Understanding Redis Data Types and Their Internal Memory Implementations

Preface

Redis is a non‑relational, key‑value database known for its high read/write speed, making it popular as a cache. It stores data using five object types: String, List, Hash, Set, and Sorted Set. All keys are strings, while values can be any of these five object types.

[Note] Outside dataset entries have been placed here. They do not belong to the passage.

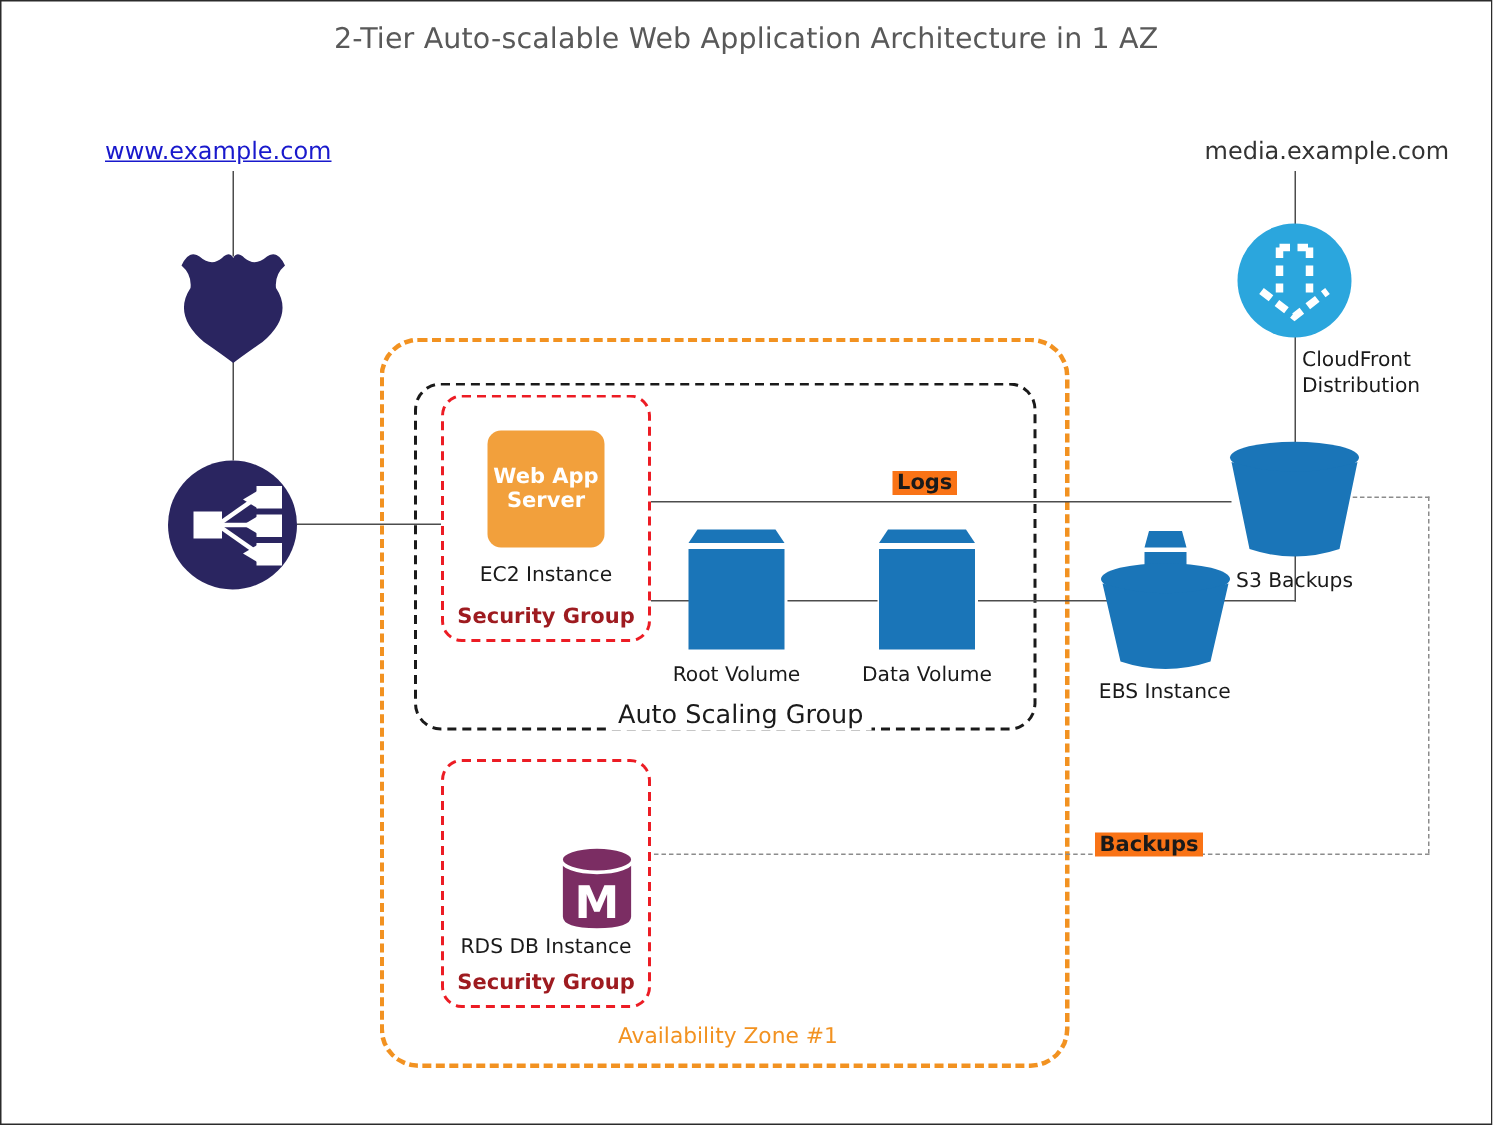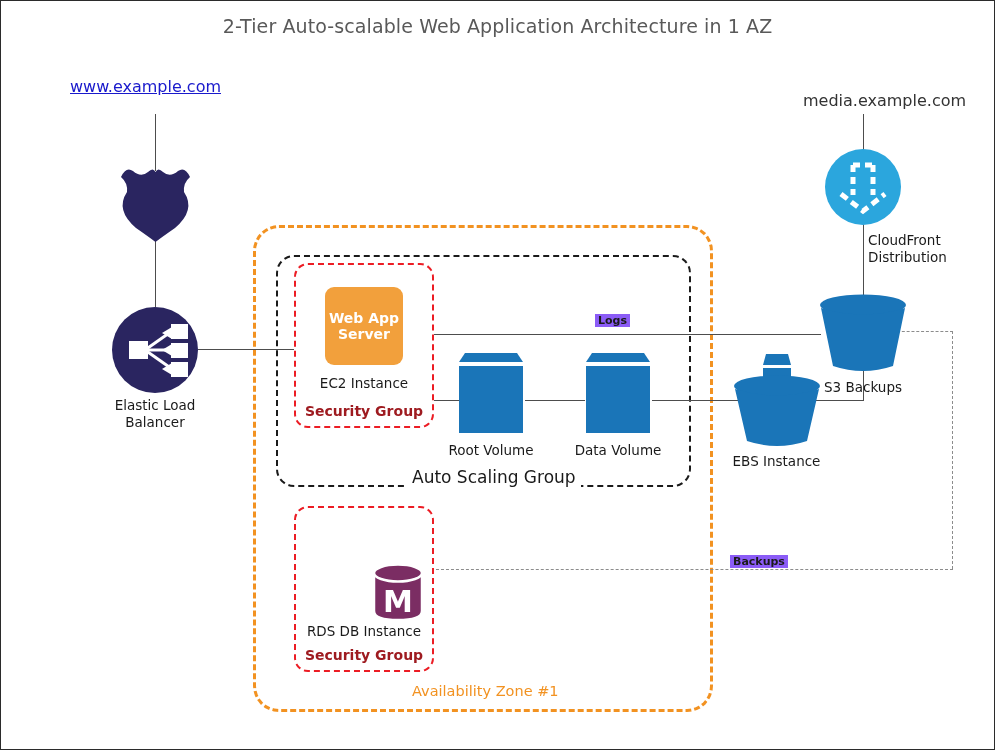"www.example.com" div.abs { top: 76px -> 90px }
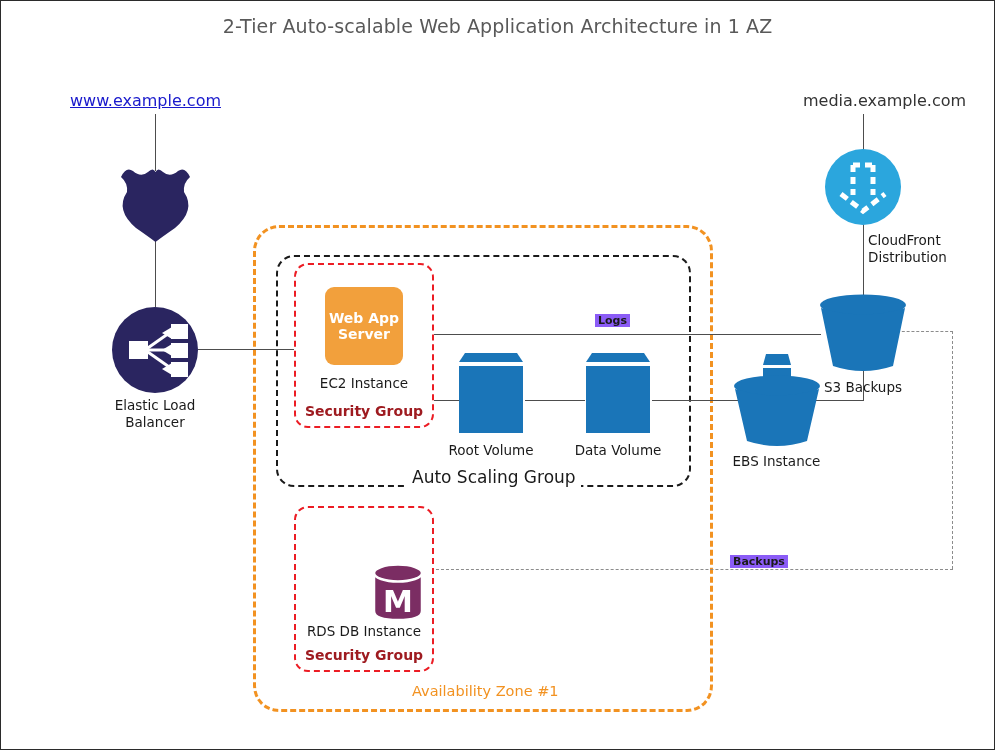"Logs" .conn-label { background: #8b5cf6 -> #f97316; font-size: 11px -> 14px }
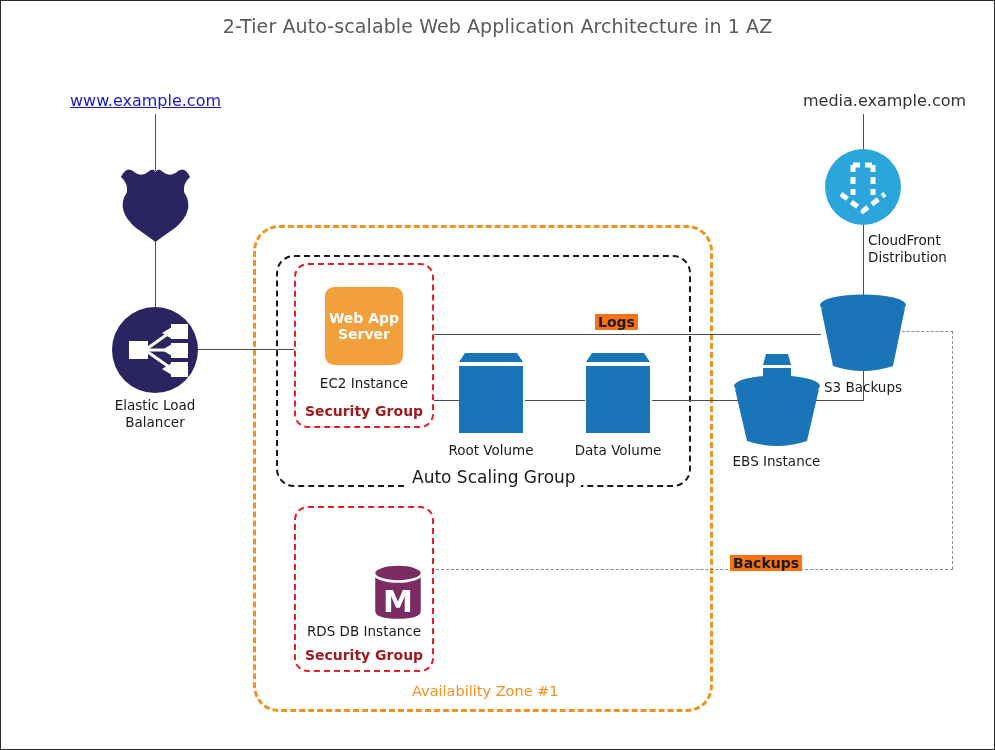"Elastic Load" div.abs { html: <div>Elastic Load Balancer</div> -> none }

The internal memory layout of a Redis object is illustrated in the first diagram.

1. String Objects

Keys are always string objects, and values can also be created as strings. Depending on the encoding, strings use one of three formats: int, raw, or embstr.

1.1 int encoding

When the stored value is an integer, Redis uses int encoding, keeping the data directly in memory without extra structures.

1.2 raw encoding

Raw encoding stores data using the SDS (Simple Dynamic String) structure. The SDS header is defined as:

/*
 *  Structure that stores a string object
 */
struct sdshdr {
    // length of used space in buf
    int len;
    // free space in buf
    int free;
    // actual character buffer
    char buf[];
};

The len field records the used length, free the remaining capacity, and buf holds the characters. SDS provides O(1) length retrieval, reduces reallocations by pre‑checking free space, and can store binary data because it tracks length explicitly.

1.3 embstr encoding

Embstr also uses SDS but allocates a single contiguous block for both the redisObject header and the string data when the string is ≤ 32 bytes. This reduces the two‑allocation overhead required by raw encoding.

2. List Objects

Lists can be encoded as either ziplist or linkedlist. Ziplist is a compact sequential memory layout used when all elements are < 64 bytes and the list has < 512 entries. Linkedlist uses a doubly linked list for larger lists.

2.1 ziplist encoding

A ziplist consists of a series of specially encoded entries stored in a contiguous memory block. The following image shows its structure.

2.2 linkedlist encoding

When ziplist conditions are not met, Redis falls back to a doubly linked list where each node stores a string object.

3. Hash Objects

Hashes can be stored as ziplist (for small hashes) or as a hashtable.

3.1 ziplist encoding

Similar to list ziplist, but entries are stored as alternating key‑value pairs.

3.2 hashtable encoding

The hashtable uses a dict structure defined as:

typedef struct dictht {
    // array of dictEntry pointers
    dictEntry **table;
    // size of the hash table (power of two)
    unsigned long size;
    // mask for indexing (size‑1)
    unsigned long sizemask;
    // number of used entries
    unsigned long used;
} dictht;

Keys are hashed to an index; collisions are resolved by chaining. When the load factor grows, Redis performs a rehash, allocating a larger table (next power‑of‑two size) and gradually moving entries.

4. Set Objects

Sets are stored either as an intset (when all members are integers and the set size < 512) or as a hashtable. The intset uses a compact integer array, while the hashtable stores generic objects.

5. Sorted Set Objects

Sorted sets use ziplist for small collections (elements < 64 bytes, count < 128) or a skiplist combined with a hashtable for larger sets.

5.1 ziplist

Elements are stored as value, score pairs in a compact list, preserving order by score.

5.2 skiplist

The skiplist merges the O(1) lookup of a hash table with the ordered traversal of a skiplist. Its node structure is:

typedef struct zskiplistNode {
    // array of levels, each with forward pointer and span
    struct zskiplistLevel {
        struct zskiplistNode *forward;
        unsigned int span;
    } level[];
    // backward pointer
    struct zskiplistNode *backward;
    // score used for ordering
    double score;
    // actual member object
    robj *obj;
} zskiplistNode;

Each node contains forward pointers for multiple levels, a backward pointer, the score, and the member object, enabling O(log N) range queries while maintaining fast exact lookups via the accompanying hash table.

Conclusion

Redis provides a variety of data types to support different business scenarios such as follower lists, leaderboards, and more. Each type employs specific encodings and underlying data structures to balance memory efficiency and query speed, illustrating Redis’s careful design for high‑performance in‑memory storage.

References

"Redis Design and Implementation (Second Edition)"